It was Kentucky's habit a season ago to hold one final full practice on Thursday of game week before a lighter practice on Friday.

Mark Stoops is flipping the script in his second season.

"We're actually changing things up this year," Stoops said. "We're going very light and minimal on Thursdays. We're going to go fast on Fridays. It's a little different changeup."

The thinking is that the new schedule will allow the Wildcats to be at their best on game day. By the time Saturday rolled around a season ago, players had gone 48 hours without going full speed. By moving the recovery day earlier in the week and a more intense practice later, Stoops anticipates the Cats will be primed to play fast against UT Martin this weekend.

Though the move is a departure, it's not unprecedented. Stoops cited Oregon as one of a handful of college teams to make the change.
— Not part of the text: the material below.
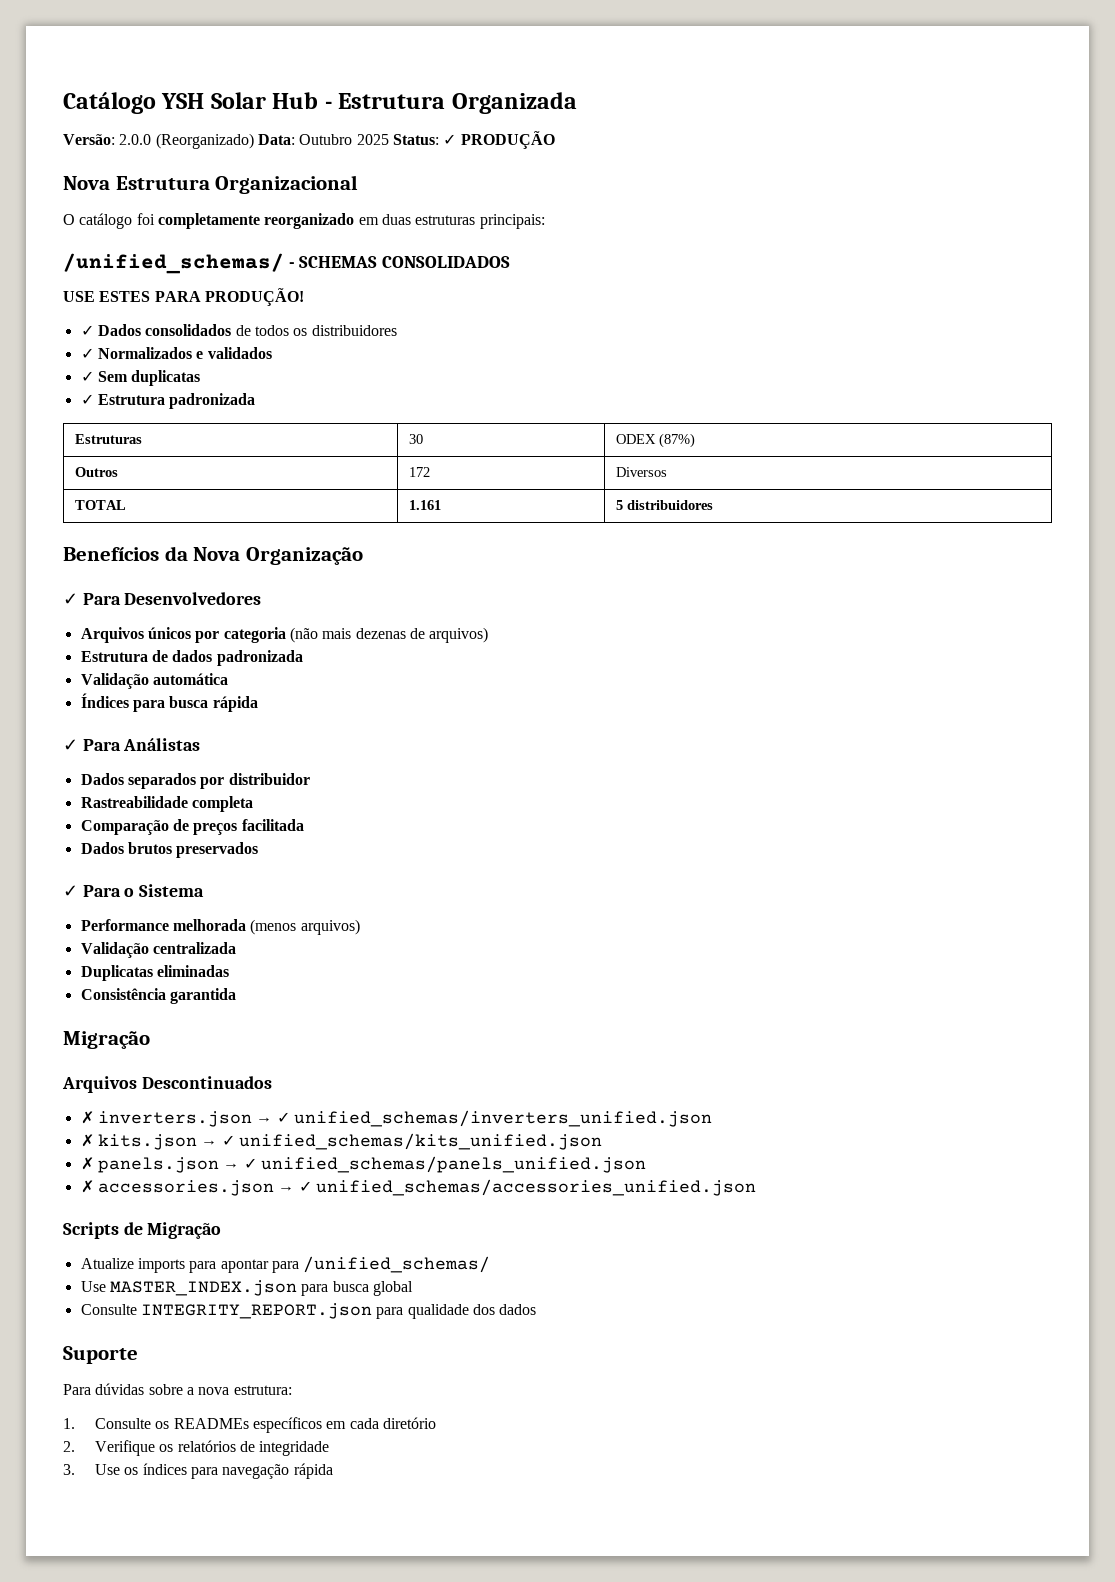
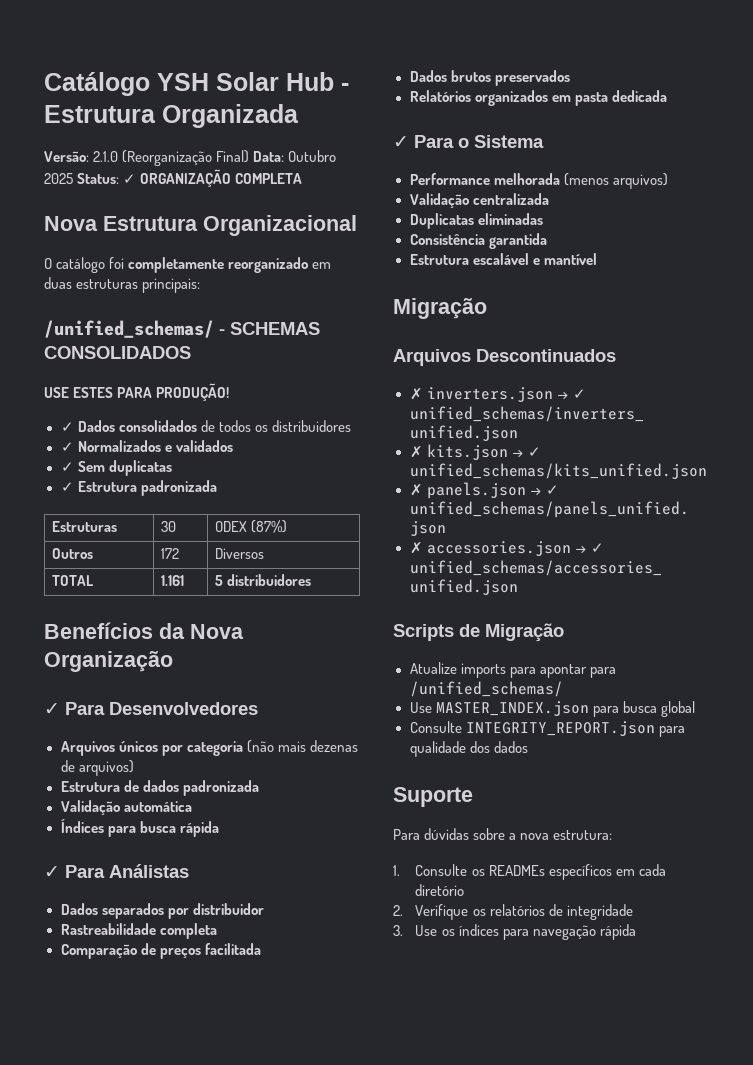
- Versão: 2.0.0 (Reorganizado) Data: Outubro 2025 Status: ✓ PRODUÇÃO
+ Versão: 2.1.0 (Reorganização Final) Data: Outubro 2025 Status: ✓ ORGANIZAÇÃO COMPLETA
+ Relatórios organizados em pasta dedicada
+ Estrutura escalável e mantível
"There's plenty of other schools who have done this and so we did a little study in the offseason and looked at it and it's just another part of the plan to play faster," Stoops said.

With the nervous energy around the Nutter Training Center these days with the season opener so close at hand, players aren't likely to mind the chance to fly around on Friday.

"Just anxious to get going," Stoops said. "I think the players are anxious. Just seems like the summer went extremely fast, but this week seems a little bit slow. We're ready to get out there and tee it up and get playing."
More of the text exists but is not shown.